**What is required**: For the material below, return exactly the lines starting at the line containing "their location: example." and ending at the line containing "4. run cargo", both ends included, and no others.

★ ★ ★ ★ ★

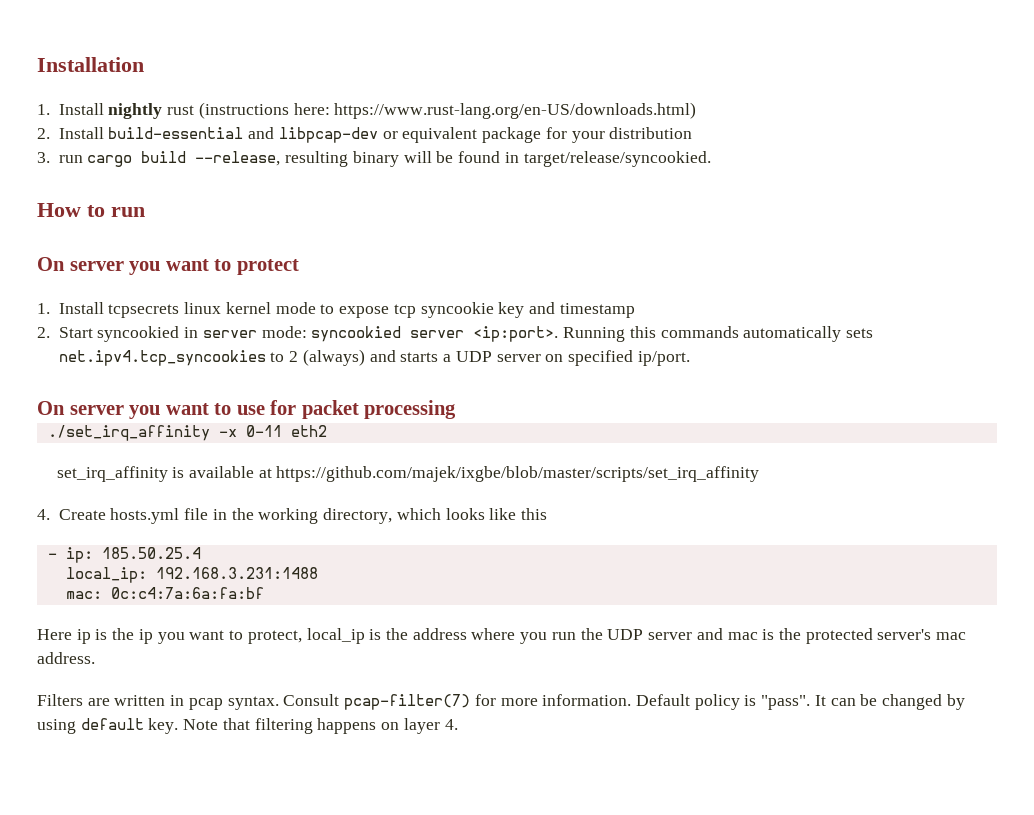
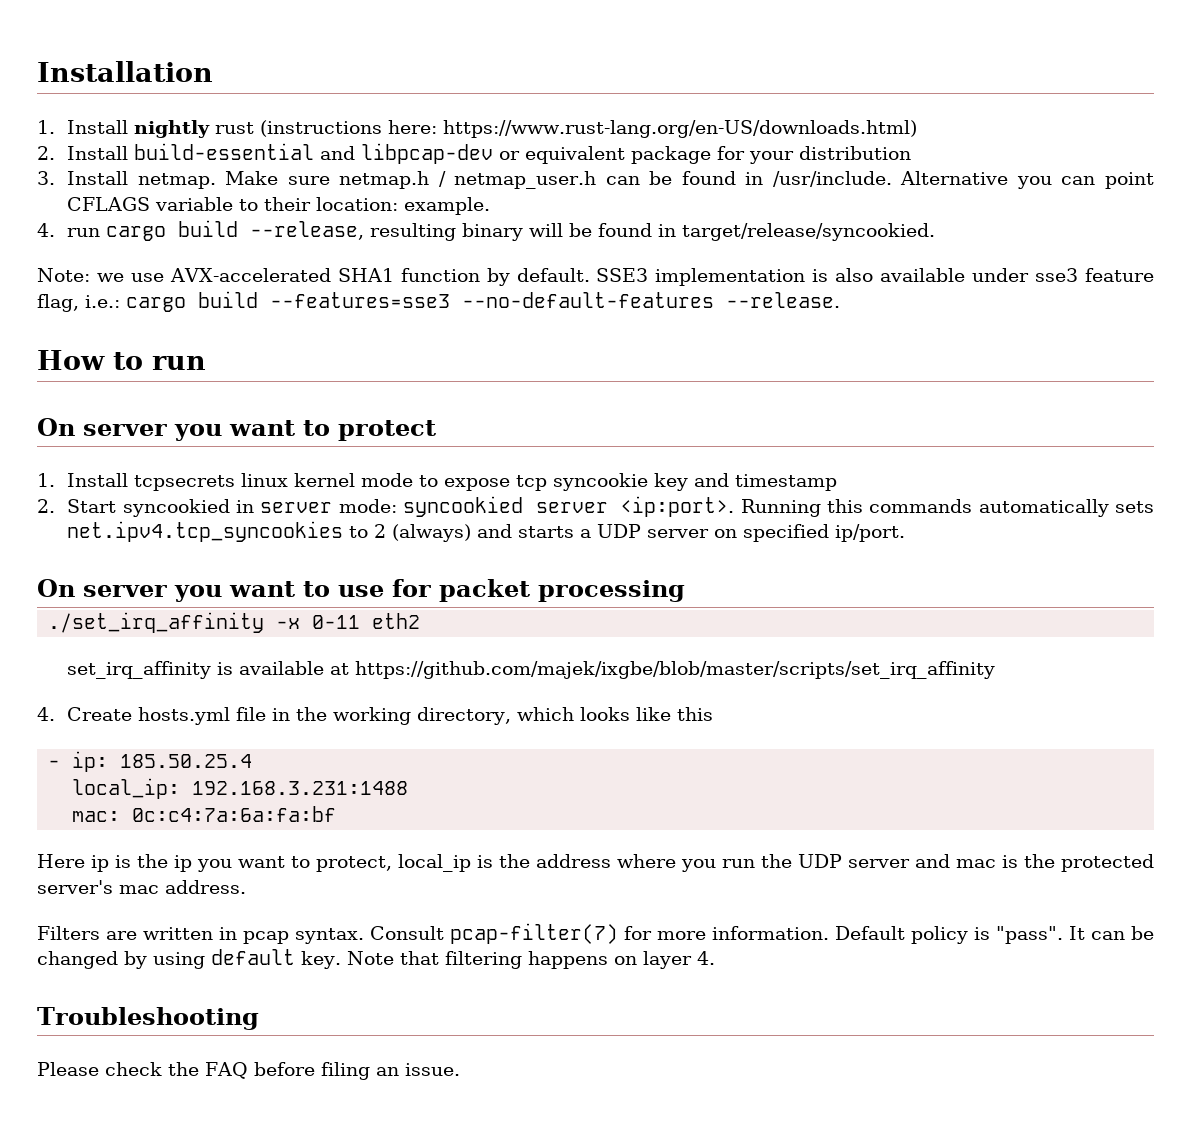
- 3. run cargo build --release, resulting binary will be found in target/release/syncookied.
+ 3. Install netmap. Make sure netmap.h / netmap_user.h can be found in /usr/include. Alternative you can point CFLAGS variable to their location: example.
+ 4. run cargo build --release, resulting binary will be found in target/release/syncookied.
+ Note: we use AVX-accelerated SHA1 function by default. SSE3 implementation is also available under sse3 feature flag, i.e.: cargo build --features=sse3 --no-default-features --release.
+ Troubleshooting
+ Please check the FAQ before filing an issue.

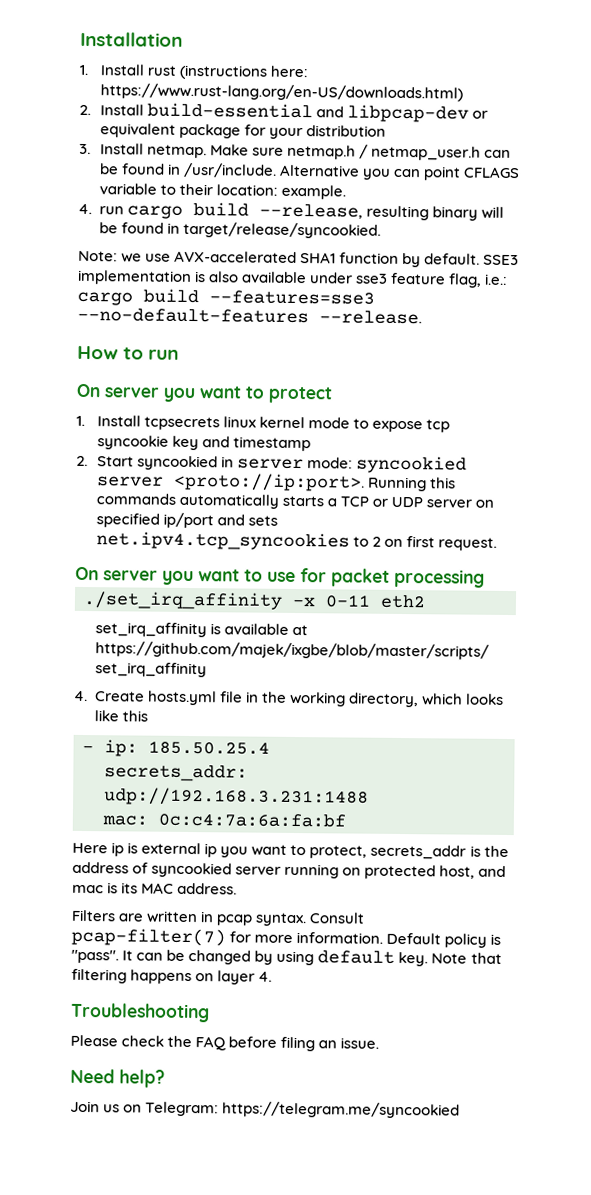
- 1. Install nightly rust (instructions here: https://www.rust-lang.org/en-US/downloads.html)
+ 1. Install rust (instructions here: https://www.rust-lang.org/en-US/downloads.html)
- 2. Start syncookied in server mode: syncookied server <ip:port>.
+ 2. Start syncookied in server mode: syncookied server <proto://ip:port>.
- Running this commands automatically sets net.ipv4.tcp_syncookies to 2 (always) and starts a UDP server on specified ip/port.
+ Running this commands automatically starts a TCP or UDP server on specified ip/port and sets net.ipv4.tcp_syncookies to 2 on first request.
- local_ip: 192.168.3.231:1488
+ secrets_addr: udp://192.168.3.231:1488
- Here ip is the ip you want to protect, local_ip is the address where you run the UDP server and mac is the protected server's mac address.
+ Here ip is external ip you want to protect, secrets_addr is the address of syncookied server running on protected host, and mac is its MAC address.
+ Need help?
+ Join us on Telegram: https://telegram.me/syncookied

★ ★ ★ ★ ★

**Task result**:
+ 3. Install netmap. Make sure netmap.h / netmap_user.h can be found in /usr/include. Alternative you can point CFLAGS variable to their location: example.
+ 4. run cargo build --release, resulting binary will be found in target/release/syncookied.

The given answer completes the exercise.